> _What is needed_: I need each line of the entries below that includes the string "ElastiCache".

■ ■ ■ ■ ■ ■ ■

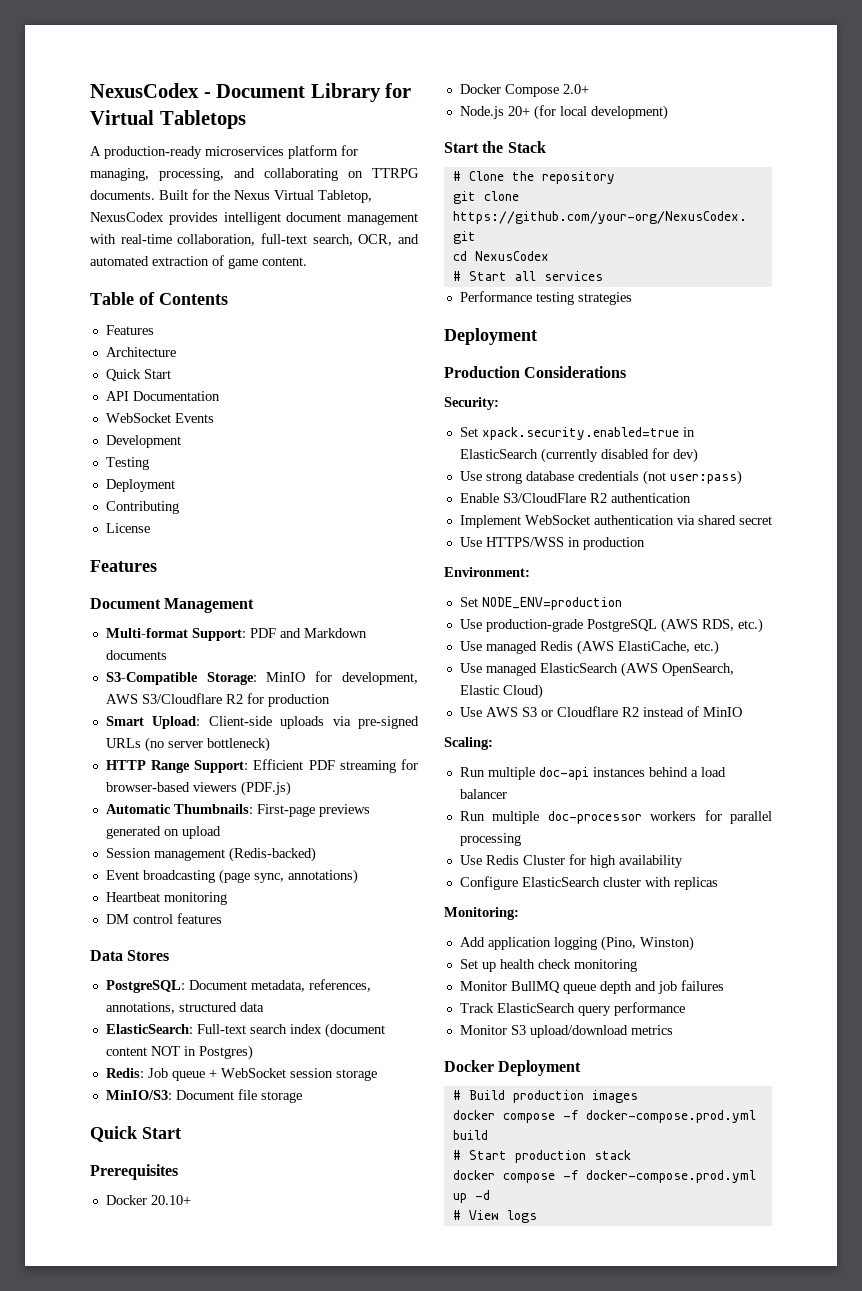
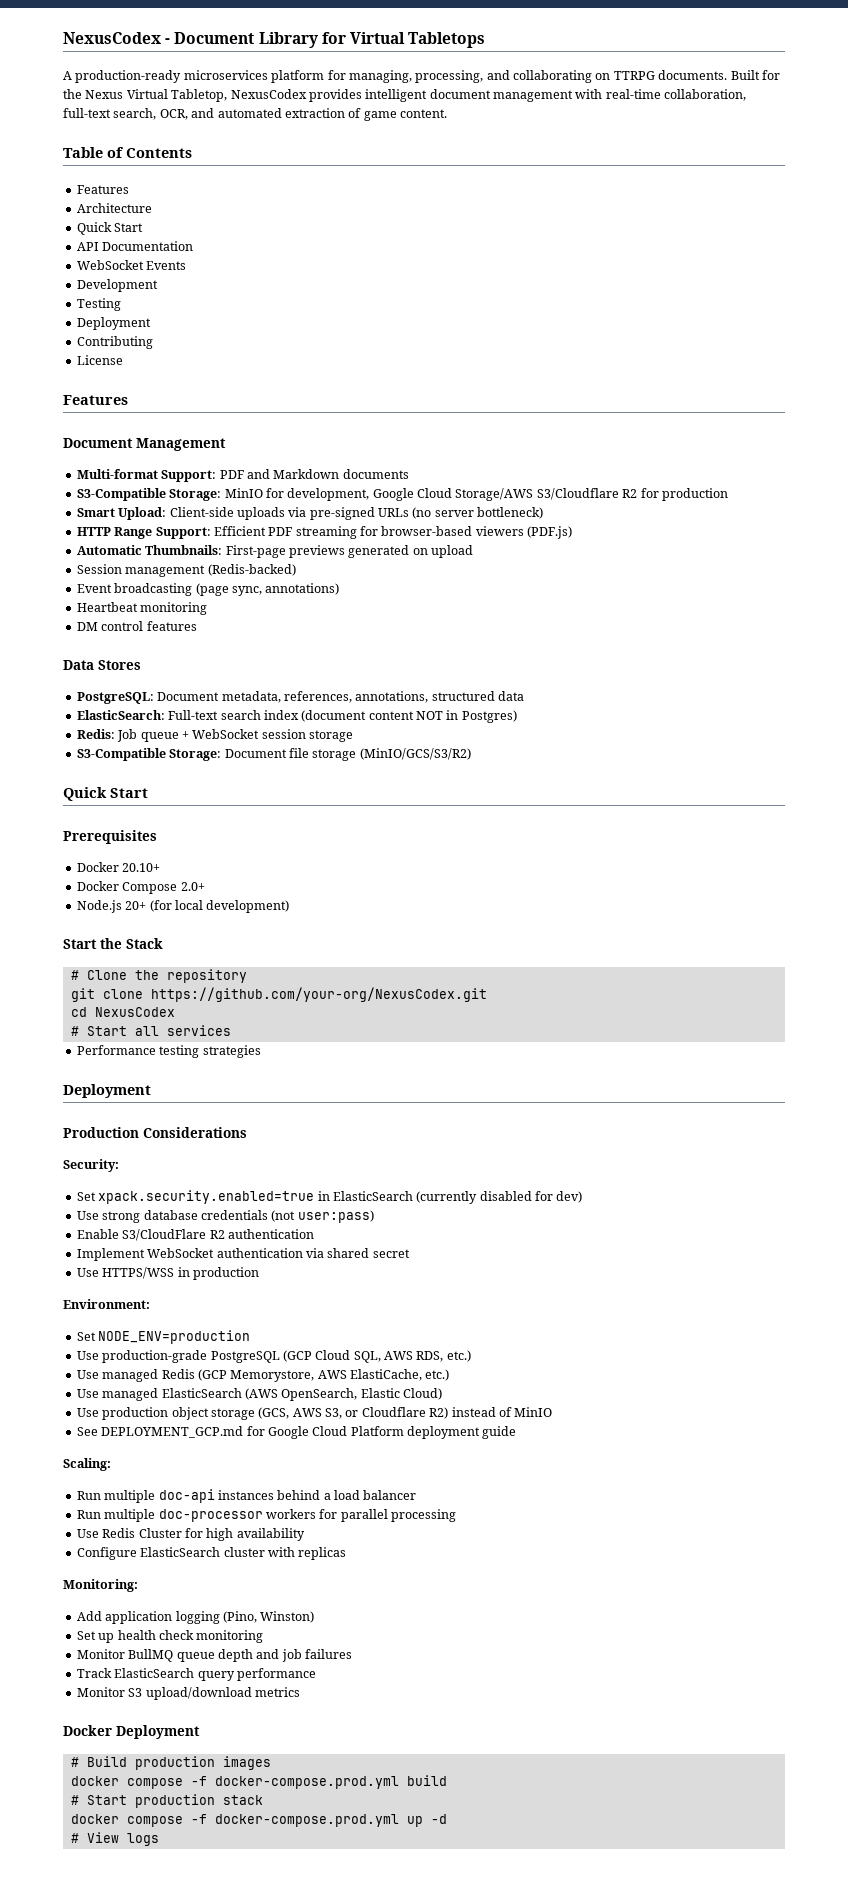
- S3-Compatible Storage: MinIO for development, AWS S3/Cloudflare R2 for production
+ S3-Compatible Storage: MinIO for development, Google Cloud Storage/AWS S3/Cloudflare R2 for production
- MinIO/S3: Document file storage
+ S3-Compatible Storage: Document file storage (MinIO/GCS/S3/R2)
- Use production-grade PostgreSQL (AWS RDS, etc.)
+ Use production-grade PostgreSQL (GCP Cloud SQL, AWS RDS, etc.)
- Use managed Redis (AWS ElastiCache, etc.)
+ Use managed Redis (GCP Memorystore, AWS ElastiCache, etc.)
- Use AWS S3 or Cloudflare R2 instead of MinIO
+ Use production object storage (GCS, AWS S3, or Cloudflare R2) instead of MinIO
+ See DEPLOYMENT_GCP.md for Google Cloud Platform deployment guide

■ ■ ■ ■ ■ ■ ■

> _Answer to the exercise_:
- Use managed Redis (AWS ElastiCache, etc.)
+ Use managed Redis (GCP Memorystore, AWS ElastiCache, etc.)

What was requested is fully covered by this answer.